## Assigned task
Below are records; please write out exactly the lines from the first line through the line containing "[759,371,935,390] examination required", with no pictures.

## Dataset extract
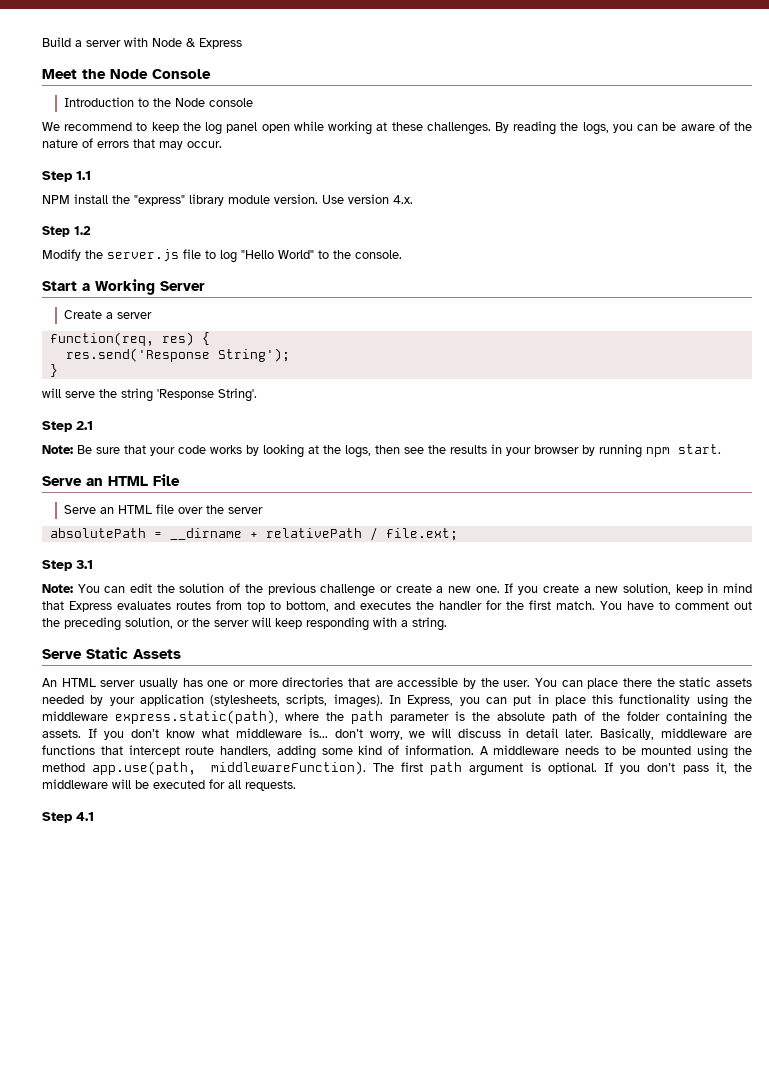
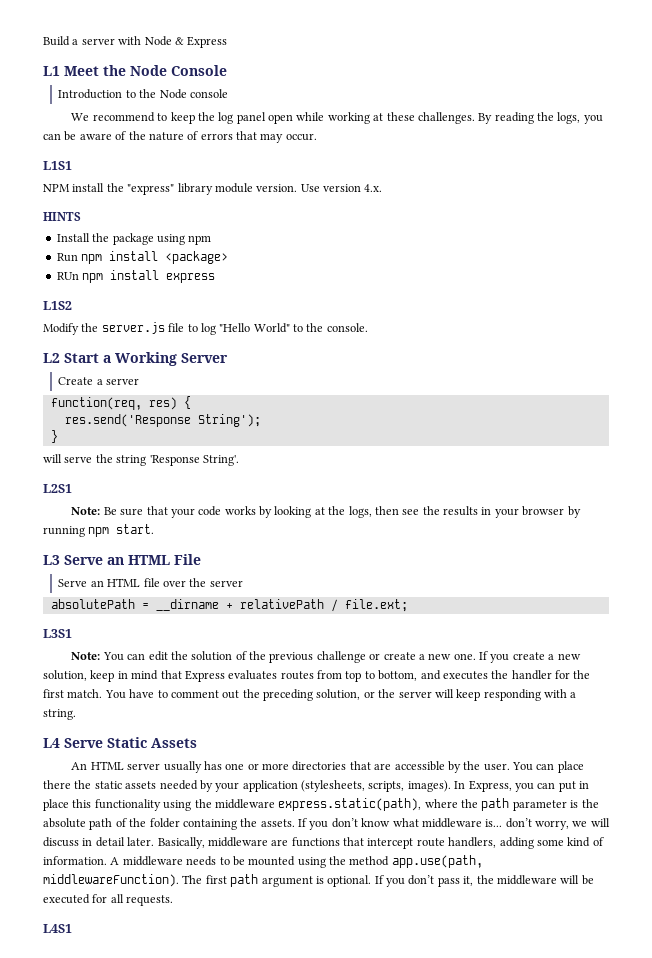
(242, 43) none -> [43,66,60,76] L1
[42,171,91,182] Step 1.1 -> [43,161,72,170] L1S1
[42,226,91,237] Step 1.2 -> [43,212,81,221] [56,233,212,245] [56,251,229,264] [56,270,216,283] [43,301,72,310] HINTS // Install the package using npm // Run npm install <package> // RUn npm install express // L1S2
(402, 254) none -> [43,353,60,363] L2
[42,421,93,432] Step 2.1 -> [43,484,72,493] L2S1
(721, 449) none -> [43,555,60,565] L3
[42,560,93,571] Step 3.1 -> [43,629,72,638] L3S1
(447, 624) none -> [43,738,60,748] L4
[42,812,94,823] Step 4.1 -> [43,924,72,933] L4S1

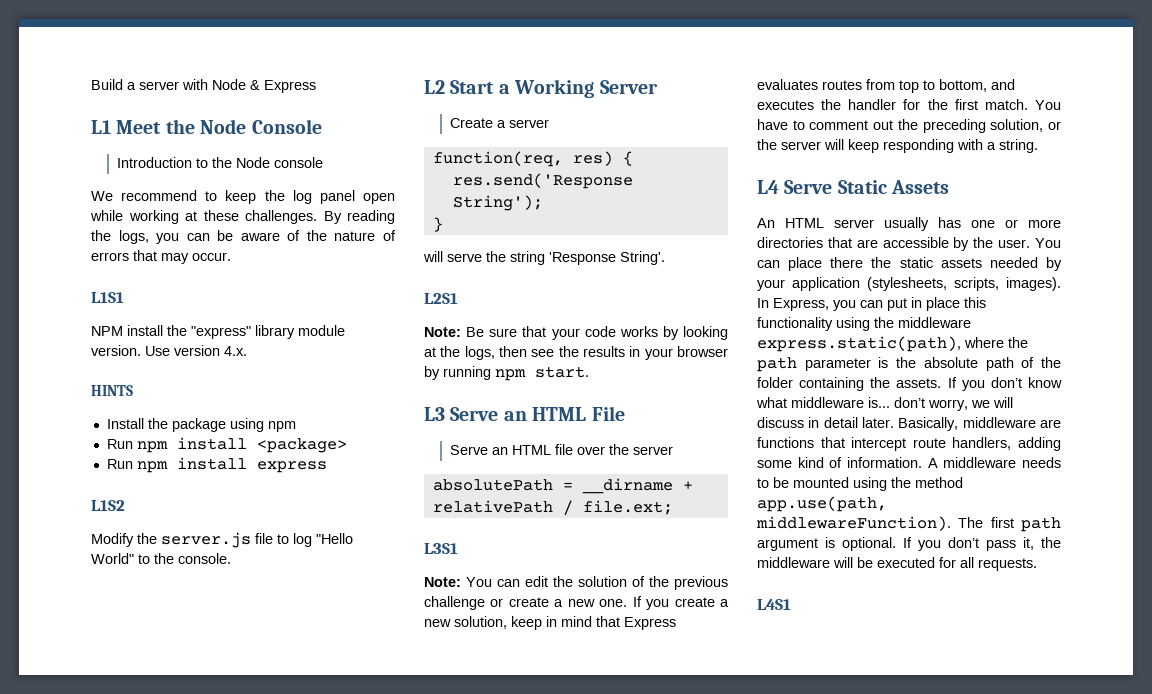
[56,272,79,280] RUn -> [106,459,133,469] Run

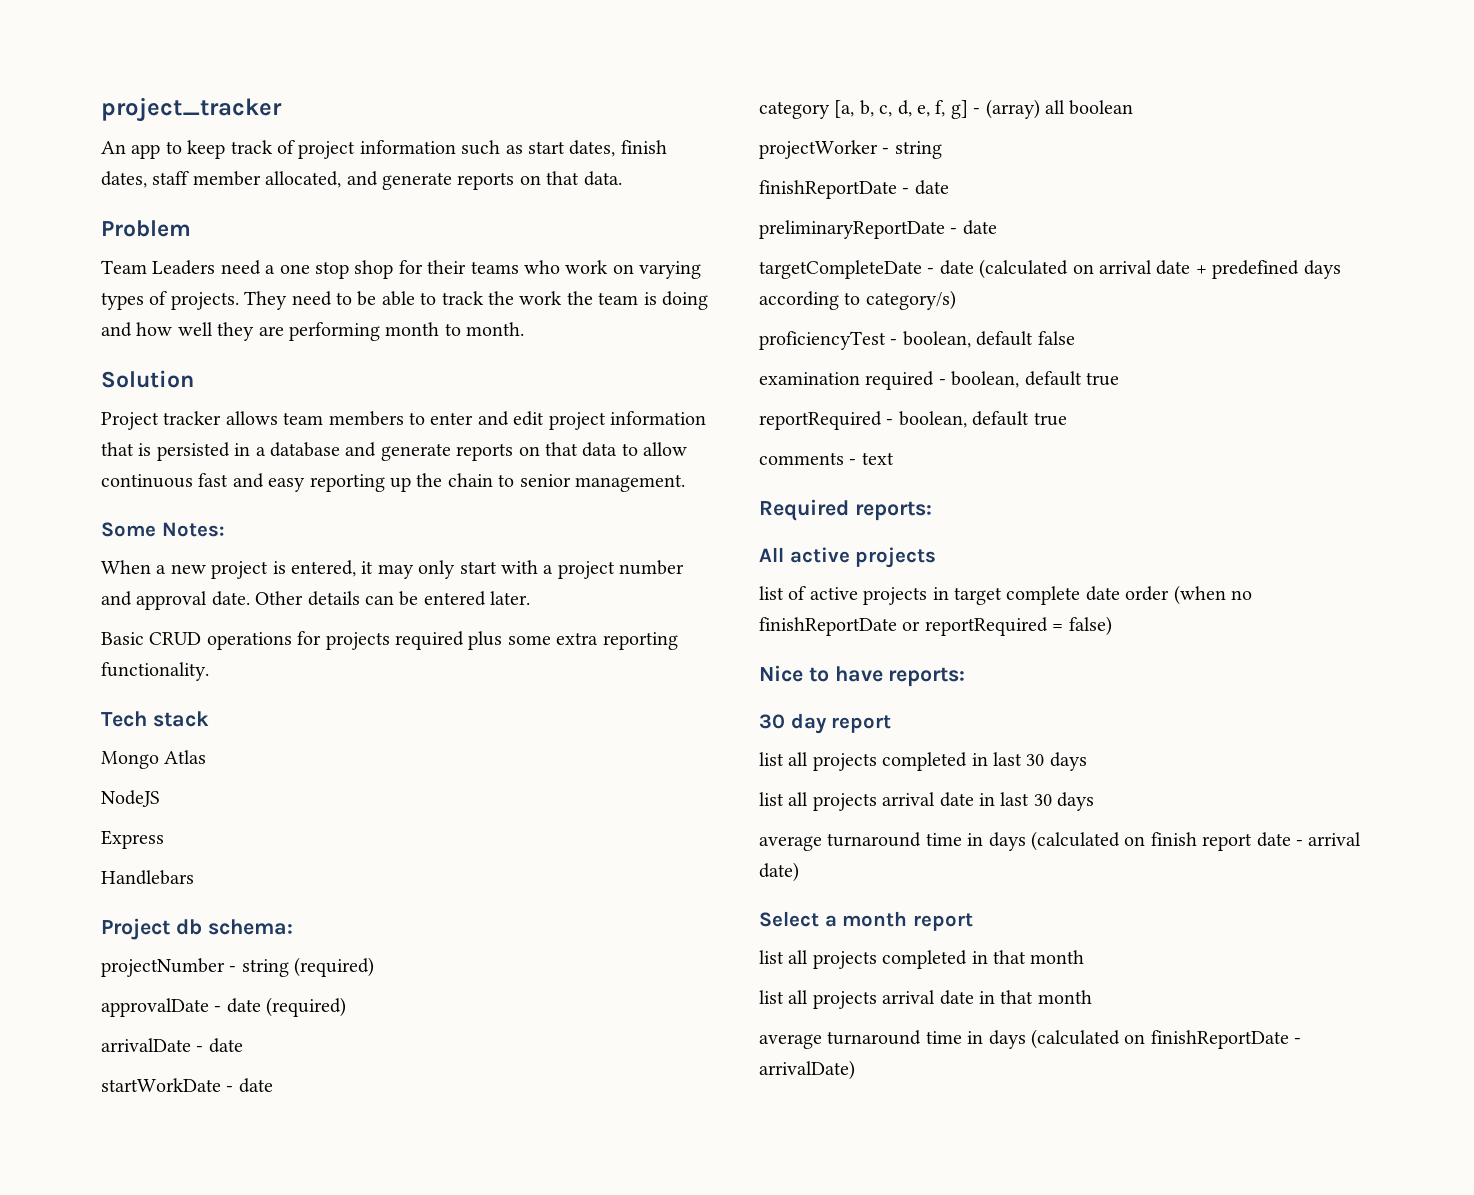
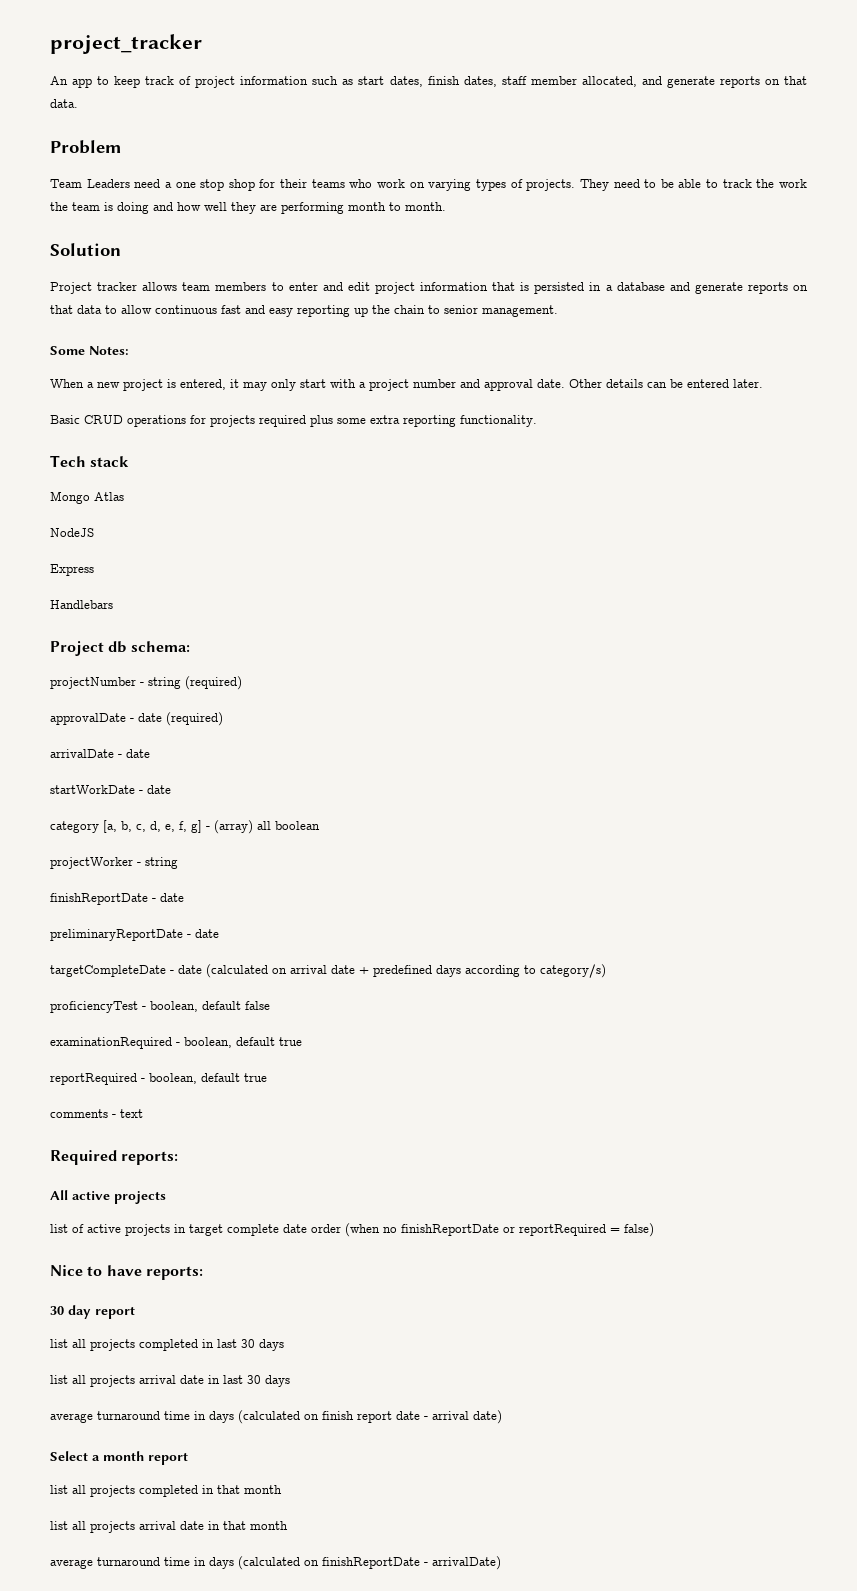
[759,371,935,390] examination required -> [50,1037,172,1049] examinationRequired

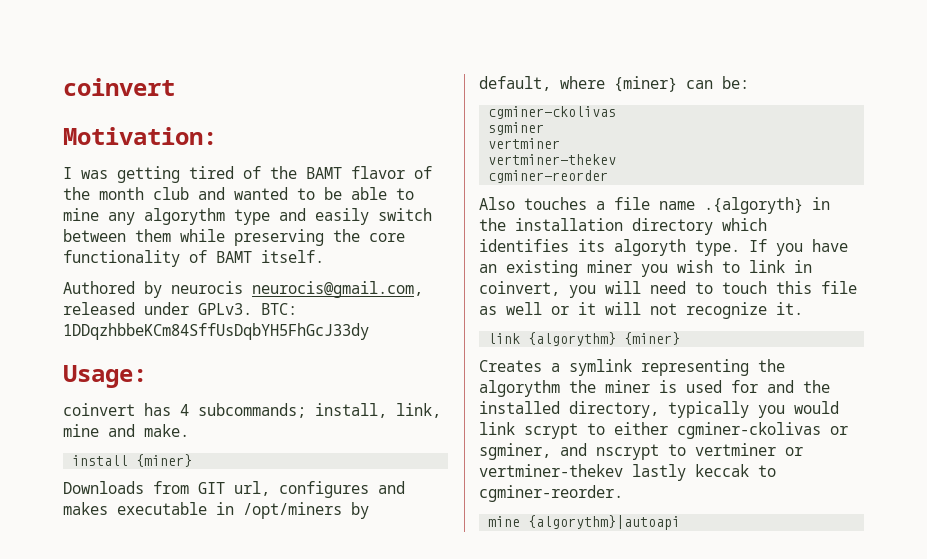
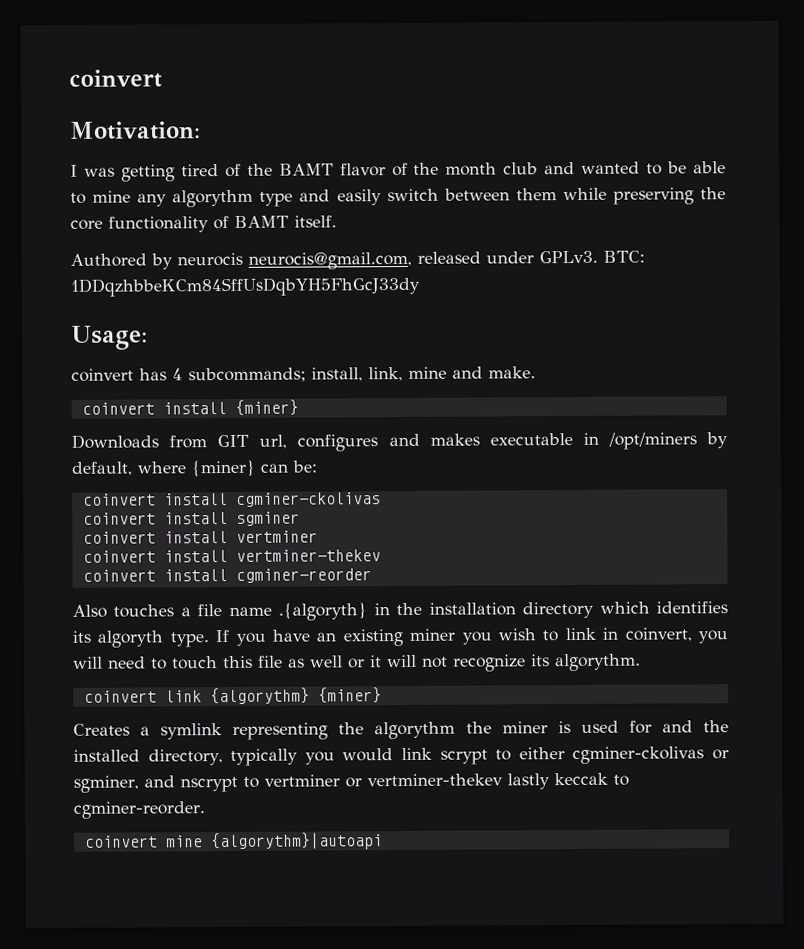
(189, 430) none -> [81,402,155,415] coinvert
(749, 82) none -> [82,493,228,506] coinvert install
(617, 112) none -> [82,512,228,525] coinvert install
(545, 128) none -> [82,531,228,544] coinvert install
(561, 143) none -> [82,550,228,563] coinvert install
(617, 159) none -> [82,569,228,582] coinvert install
[776,302,803,315] it. // -> [531,653,641,672] [83,690,157,703] its algorythm. // coinvert
(623, 493) none -> [84,835,158,848] coinvert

## Response to the exercise
(242, 43) none -> [43,66,60,76] L1
[42,171,91,182] Step 1.1 -> [43,161,72,170] L1S1
[42,226,91,237] Step 1.2 -> [43,212,81,221] [56,233,212,245] [56,251,229,264] [56,270,216,283] [43,301,72,310] HINTS // Install the package using npm // Run npm install <package> // RUn npm install express // L1S2
(402, 254) none -> [43,353,60,363] L2
[42,421,93,432] Step 2.1 -> [43,484,72,493] L2S1
(721, 449) none -> [43,555,60,565] L3
[42,560,93,571] Step 3.1 -> [43,629,72,638] L3S1
(447, 624) none -> [43,738,60,748] L4
[42,812,94,823] Step 4.1 -> [43,924,72,933] L4S1

[56,272,79,280] RUn -> [106,459,133,469] Run

[759,371,935,390] examination required -> [50,1037,172,1049] examinationRequired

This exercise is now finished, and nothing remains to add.